Mowa tu o Marku Walczewskim, który w „13 posterunku” wcielał się w rolę Stępnia. Mężczyzna przez większość swojego życia, zmagał się z chorobą. Po jego śmieci, o wszystkim zdecydowała się opowiedzieć żona aktora Małgorzata Niemirska.

Jak zdradza żona aktora, mężczyzna pierwsze oznaki choroby zauważył w 1994 roku. Rozpoczęło się od niewinnego zapominania, które z początku traktowano było jako coś normalnego. Wszystko zmieniło się wówczas, gdy okazało się, że aktor cierpi na chorobę Alzheimera.

Mężczyzna zgłosił się do specjalisty w 2000 roku. Lekarz powiedział mu wówczas, że jego stan jest poważny, a choroba jest już w zaawansowanym stopniu rozwoju.

- Codziennie się z nim żegnałam. To było straszne patrzeć, jak najukochańsza osoba traci kontakt ze światem – zdradza żona aktora.

Najgorsze jednak było dopiero przed nim. Mężczyzna nie spodziewał się tego, że trafi do specjalistycznego ośrodka dla chorych na Alzheimera. Walczewski spędził w nim aż 9 lat. Jego stan pogarszał się z dnia na dzień. Doszło do tego, że mężczyzna nie pamiętał już zupełnie nic.
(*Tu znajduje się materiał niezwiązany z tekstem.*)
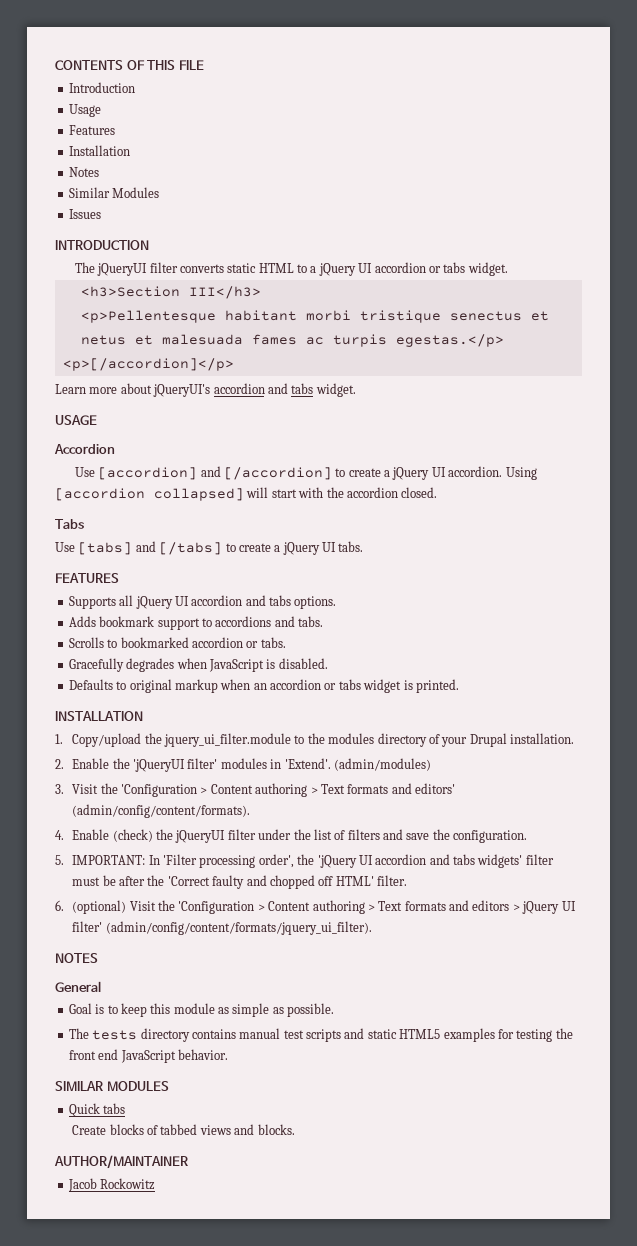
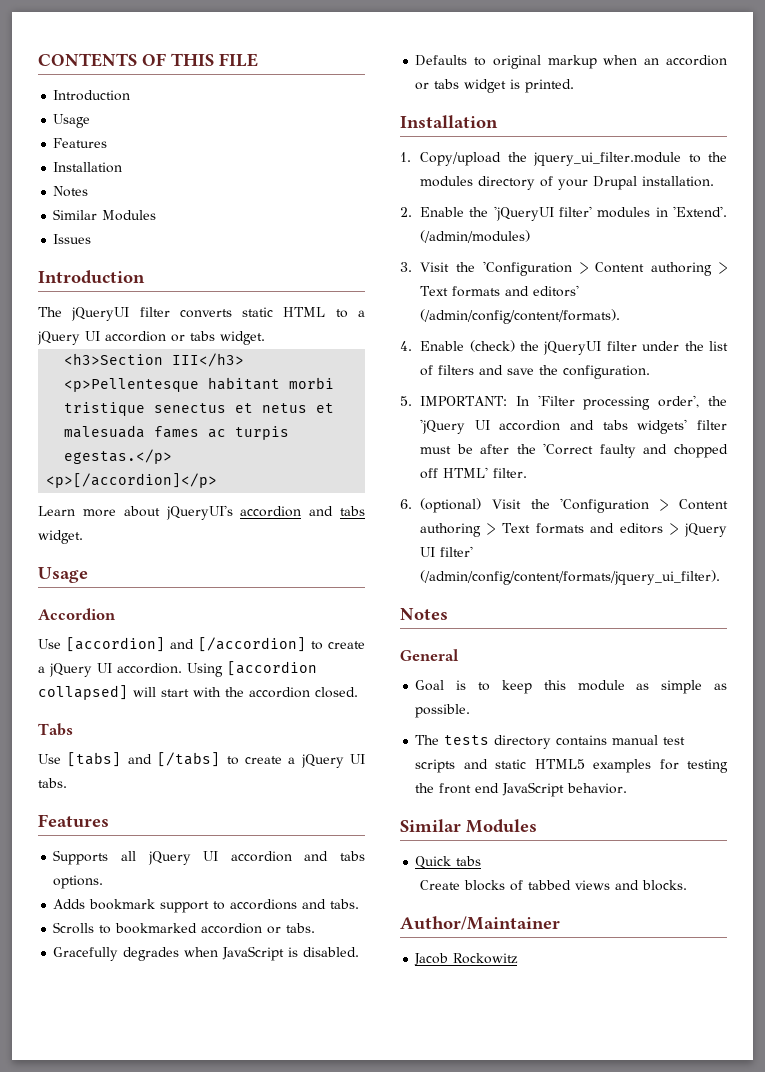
[55,240,149,250] INTRODUCTION -> [38,270,145,284] Introduction
[55,415,97,425] USAGE -> [38,567,88,583] Usage
[55,573,119,583] FEATURES -> [38,814,109,828] Features
[55,711,143,721] INSTALLATION -> [400,115,498,128] Installation
[333,758,431,771] (admin/modules) -> [420,230,531,243] (/admin/modules)
[72,804,251,818] (admin/config/content/formats). -> [420,309,621,324] (/admin/config/content/formats).
[105,921,372,935] [55,953,98,963] (admin/config/content/formats/jquery_ui_filter). // NOTES -> [420,570,721,585] [400,608,448,620] (/admin/config/content/formats/jquery_ui_filter). // Notes
[55,1081,169,1091] SIMILAR MODULES -> [400,819,537,833] Similar Modules
[54,1155,188,1169] AUTHOR/MAINTAINER -> [400,916,560,930] Author/Maintainer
Marek Walczewski zmarł w 2009 roku, po 9 latach ciężkich zmagań z chorobą. Jego żona po dziś dzień, nie może pogodzić się ze stratą ukochanego męża.

- Łączyła nas niespotykana więź. Nie wyobrażam sobie, żebym mogła z kimś innym przeżyć aż 35 lat. My się kochaliśmy, ale też lubiliśmy, dlatego czuję się taka osamotniona.